### Change listing data
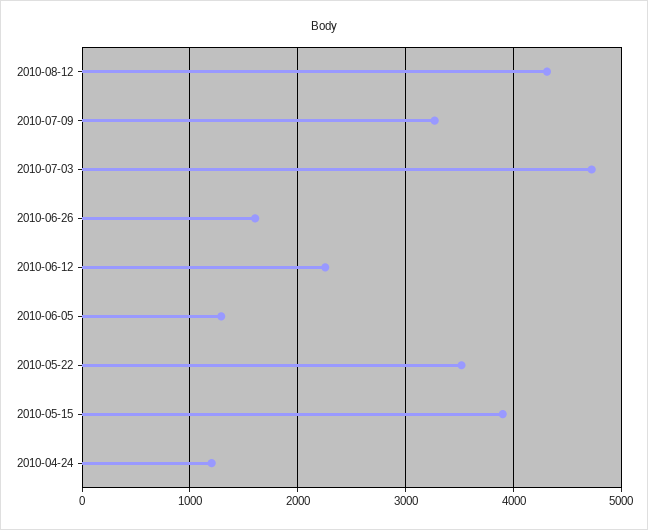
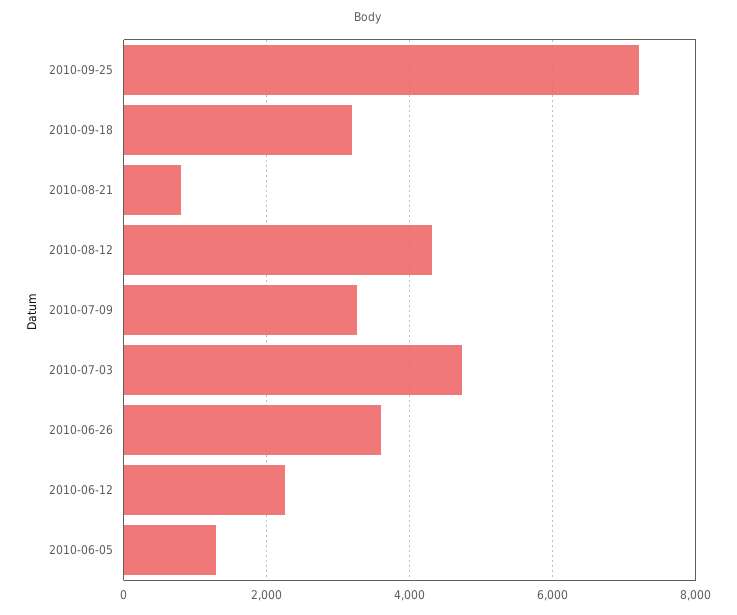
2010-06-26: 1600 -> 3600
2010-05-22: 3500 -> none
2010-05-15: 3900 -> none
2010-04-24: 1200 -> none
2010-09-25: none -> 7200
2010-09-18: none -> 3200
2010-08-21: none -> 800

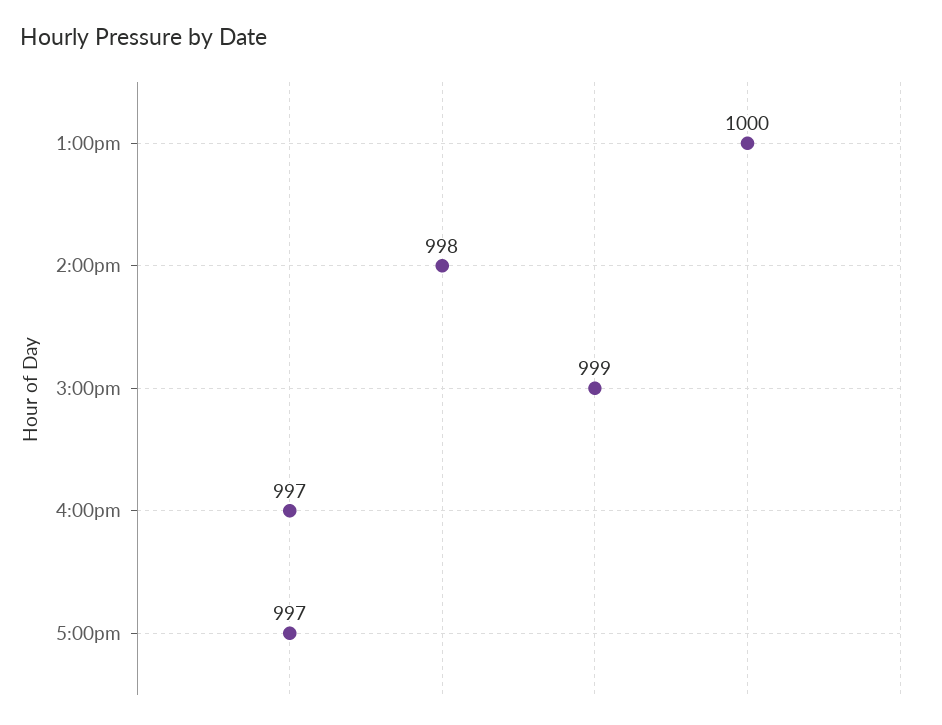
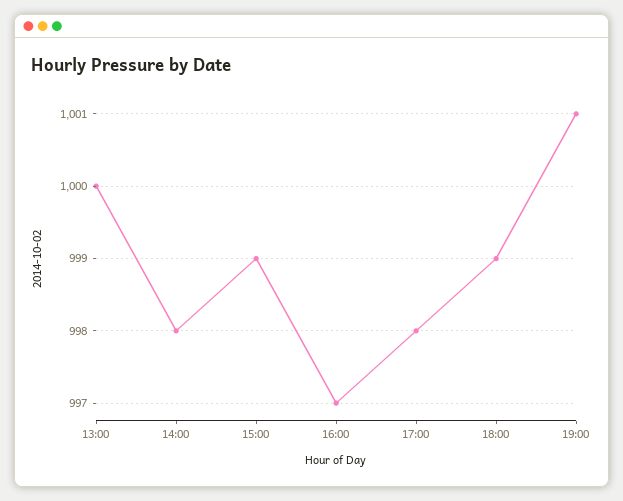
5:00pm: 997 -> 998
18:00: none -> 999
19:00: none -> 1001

* * *

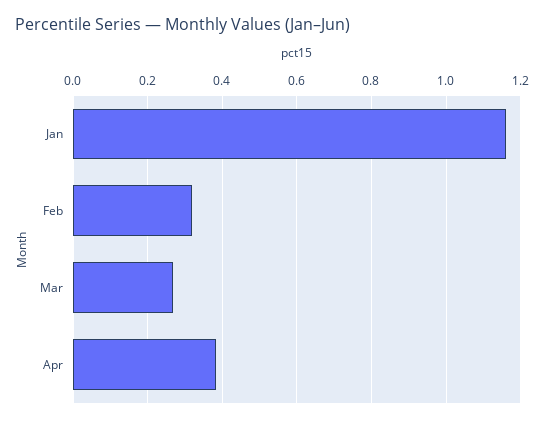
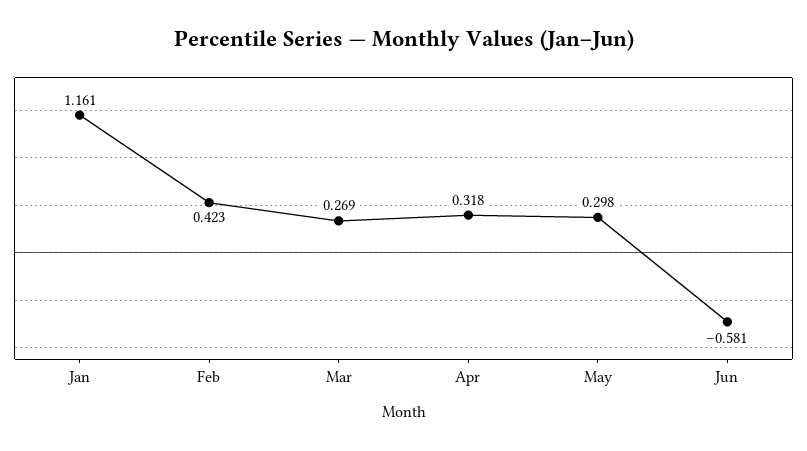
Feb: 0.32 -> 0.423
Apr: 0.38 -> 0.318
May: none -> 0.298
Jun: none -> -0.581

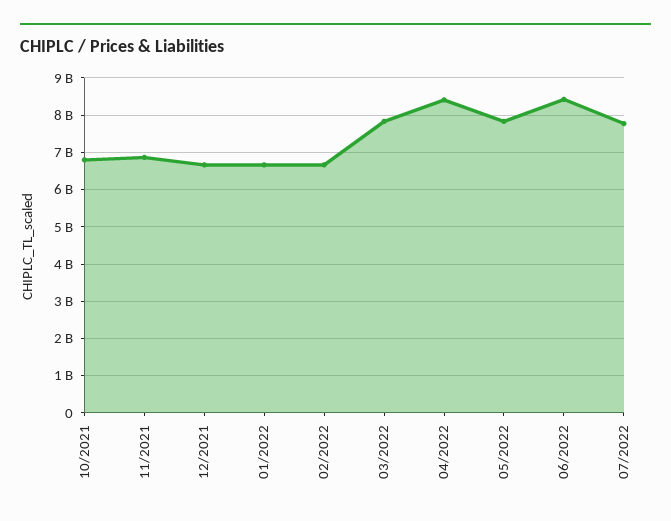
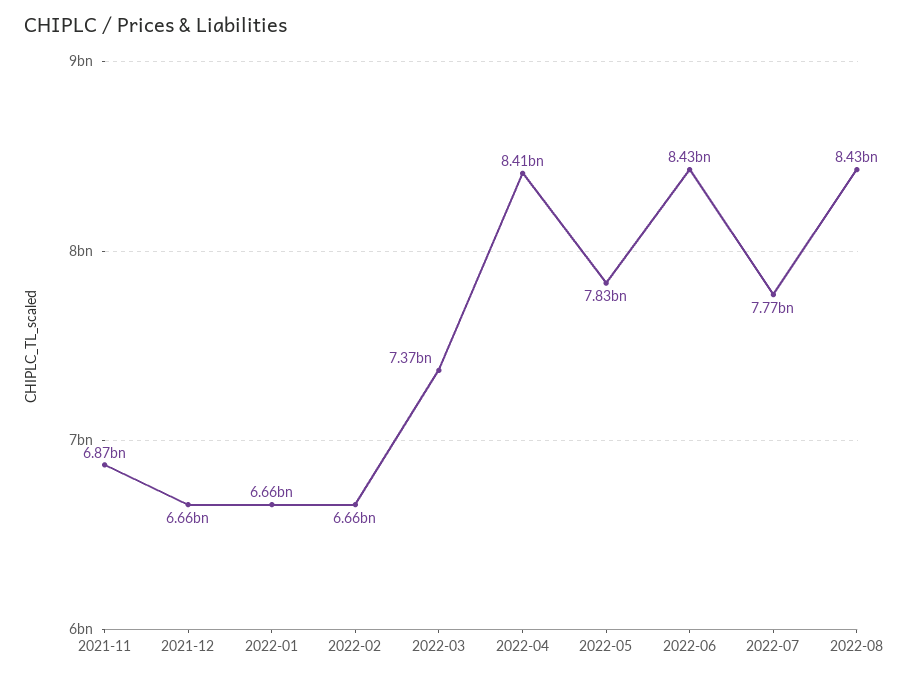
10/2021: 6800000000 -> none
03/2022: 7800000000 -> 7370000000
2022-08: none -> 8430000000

### Task goal
Give exactly the lines above that run from the line with "2010-06-26: 1600 -> 3600" to the line with "19:00: none -> 1001", both included, leaving every picture out.

### Output of the exercise
2010-06-26: 1600 -> 3600
2010-05-22: 3500 -> none
2010-05-15: 3900 -> none
2010-04-24: 1200 -> none
2010-09-25: none -> 7200
2010-09-18: none -> 3200
2010-08-21: none -> 800

5:00pm: 997 -> 998
18:00: none -> 999
19:00: none -> 1001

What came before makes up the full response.